Izraelska armia odbiła wszystkie zaatakowane przez palestyński Hamas osiedla w pobliżu Strefy Gazy - podała w poniedziałek agencja Reutera, powołując się na rzecznika Sił Obronnych Izraela (IDF). Trwają jednak odizolowane starcia. Siły zbrojne, cytowane przez CNN przekazały, że w wyniku nalotów na cele w Strefie Gazy, które były kontynuowane przez całą noc z niedzieli na poniedziałek, znacząco ograniczone zostały zdolności operacyjne Hamasu.
CZYTAJ WIĘCEJ: Wojna na Bliskim Wschodzie - najnowsze doniesienia
Osiedla w pobliżu Strefy Gazy odbite
Wśród ponad 700 Izraelczyków, którzy zginęli w starciach lub zostali wymordowani, 73 to żołnierze - podała agencja.

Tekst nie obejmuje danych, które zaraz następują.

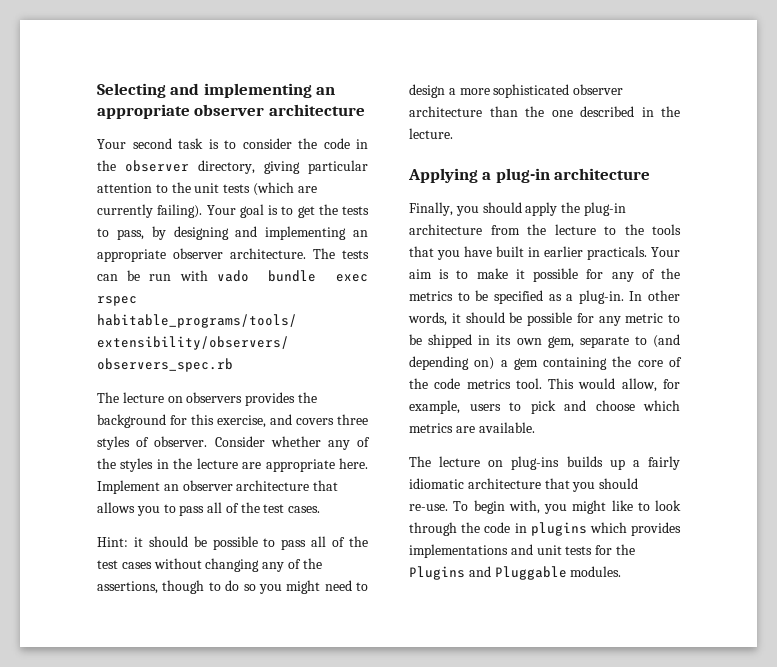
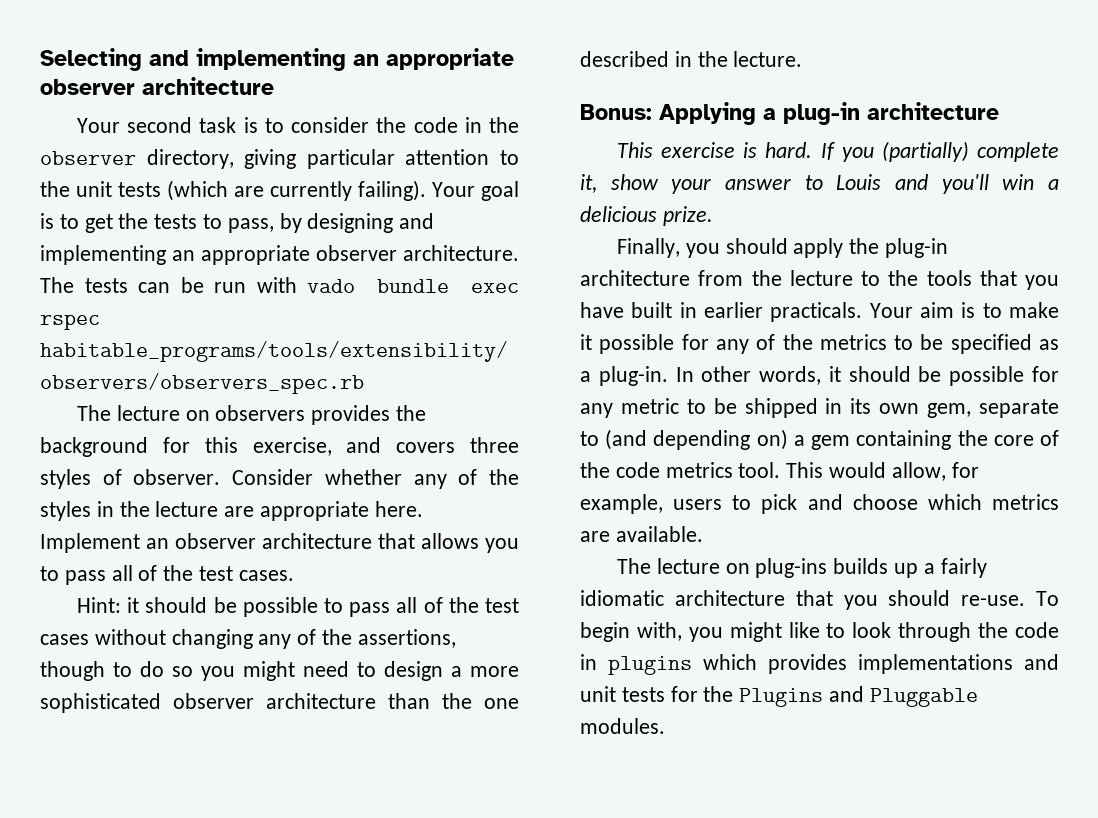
- Applying a plug-in architecture
+ Bonus: Applying a plug-in architecture
+ This exercise is hard. If you (partially) complete it, show your answer to Louis and you'll win a delicious prize.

Rzecznik armii, Daniel Hagari, poinformował, że obecnie w miastach nie są prowadzone walki.
Nie można jednak wykluczyć, że w rejonie nadal przebywają terroryści
— powiedział portalowi Times of Israel. Miejsca, w których granica została przełamana, będą fizycznie chronione przez czołgi oraz drony - dodał.

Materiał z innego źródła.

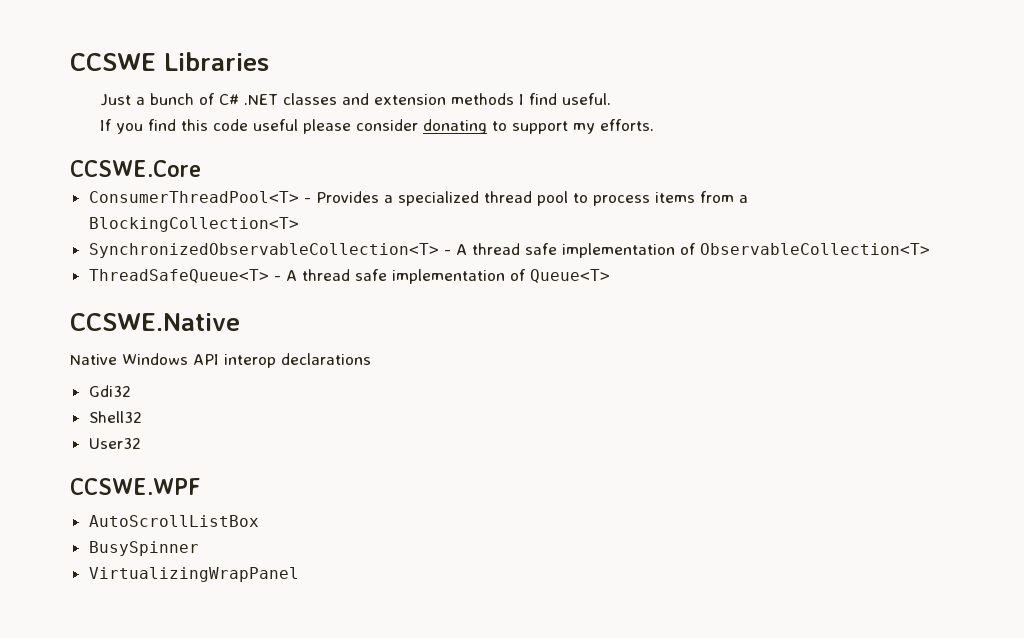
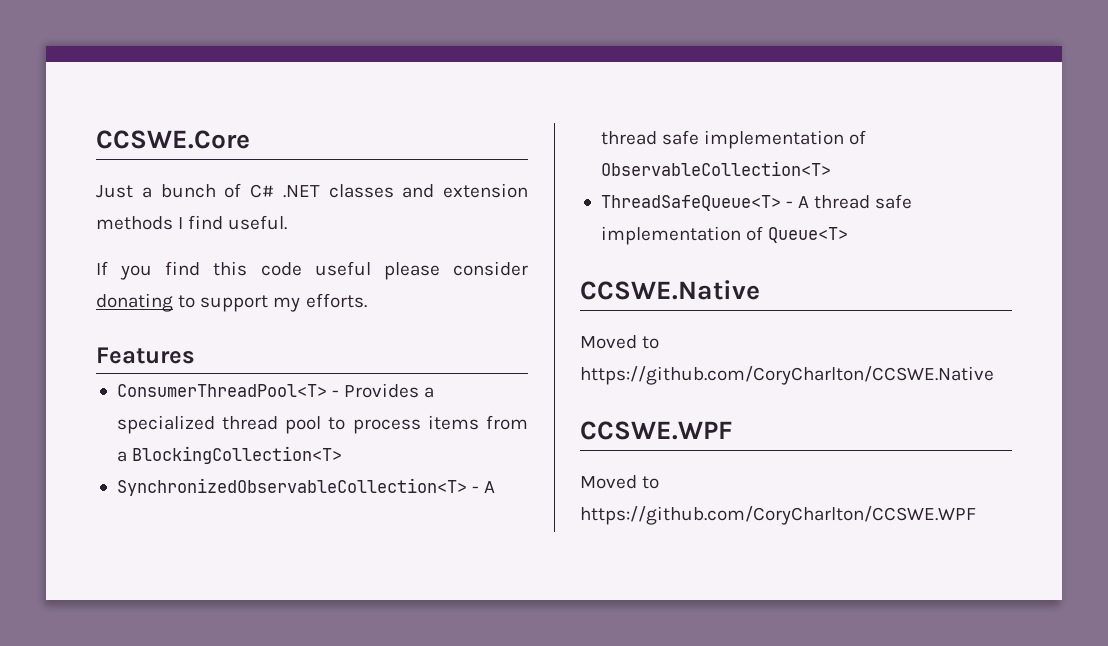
- CCSWE Libraries
+ CCSWE.Core
- CCSWE.Core
+ Features
- Native Windows API interop declarations
- Gdi32
- Shell32
- User32
+ Moved to https://github.com/CoryCharlton/CCSWE.Native
  CCSWE.WPF
- AutoScrollListBox
- BusySpinner
- VirtualizingWrapPanel
+ Moved to https://github.com/CoryCharlton/CCSWE.WPF

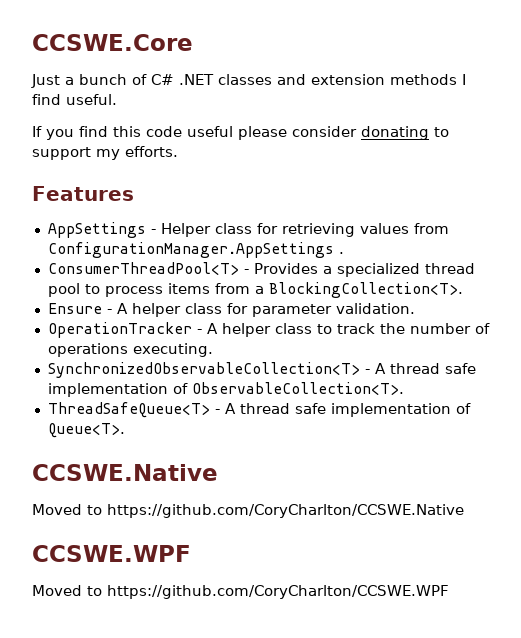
+ AppSettings - Helper class for retrieving values from ConfigurationManager.AppSettings .
- ConsumerThreadPool<T> - Provides a specialized thread pool to process items from a BlockingCollection<T>
+ ConsumerThreadPool<T> - Provides a specialized thread pool to process items from a BlockingCollection<T>.
+ Ensure - A helper class for parameter validation.
+ OperationTracker - A helper class to track the number of operations executing.
- SynchronizedObservableCollection<T> - A thread safe implementation of ObservableCollection<T>
+ SynchronizedObservableCollection<T> - A thread safe implementation of ObservableCollection<T>.
- ThreadSafeQueue<T> - A thread safe implementation of Queue<T>
+ ThreadSafeQueue<T> - A thread safe implementation of Queue<T>.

Rzecznik podkreślił, że nigdy dotąd Izrael nie zmobilizował w tak krótkim czasie tylu rezerwistów. W ciągu 48 godzin powołał ich 300 tys.
Naloty na Strefę Gazy
W wyniku naszych nalotów na cele w Strefie Gazy, które były kontynuowane przez całą noc z niedzieli na poniedziałek, znacząco ograniczyliśmy zdolności operacyjne Hamasu - oznajmiły w poniedziałek rano siły zbrojne Izraela. Ich oświadczenie przytoczyła amerykańska stacja CNN.
Uderzyliśmy w struktury dowódcze terrorystów z Hamasu, w tym centrum dowodzenia zlokalizowane w trzykondygnacyjnym budynku w Strefie Gazy. Poza tym nasze ataki były wymierzone m.in. w komórkę Hamasu zlokalizowaną w meczecie w Dżabalii, centrum dowodzenia wykorzystywane przez najwyższego rangą przedstawiciela sił morskich wroga oraz obiekty, w których mieściły się jednostki tzw. palestyńskiego wywiadu - oznajmiło izraelskie wojsko.
100 tys. izraelskich żołnierzy na granicy ze Strefą Gazy
Portal Al Monito przekazał, że Izrael zgromadził 100 tys. żołnierzy na granicy ze Strefą Gazy w ramach przygotowań do ofensywy naziemnej przeciwko Hamasowi. Serwis ocenił, że taka operacja wydaje się nieuchronna.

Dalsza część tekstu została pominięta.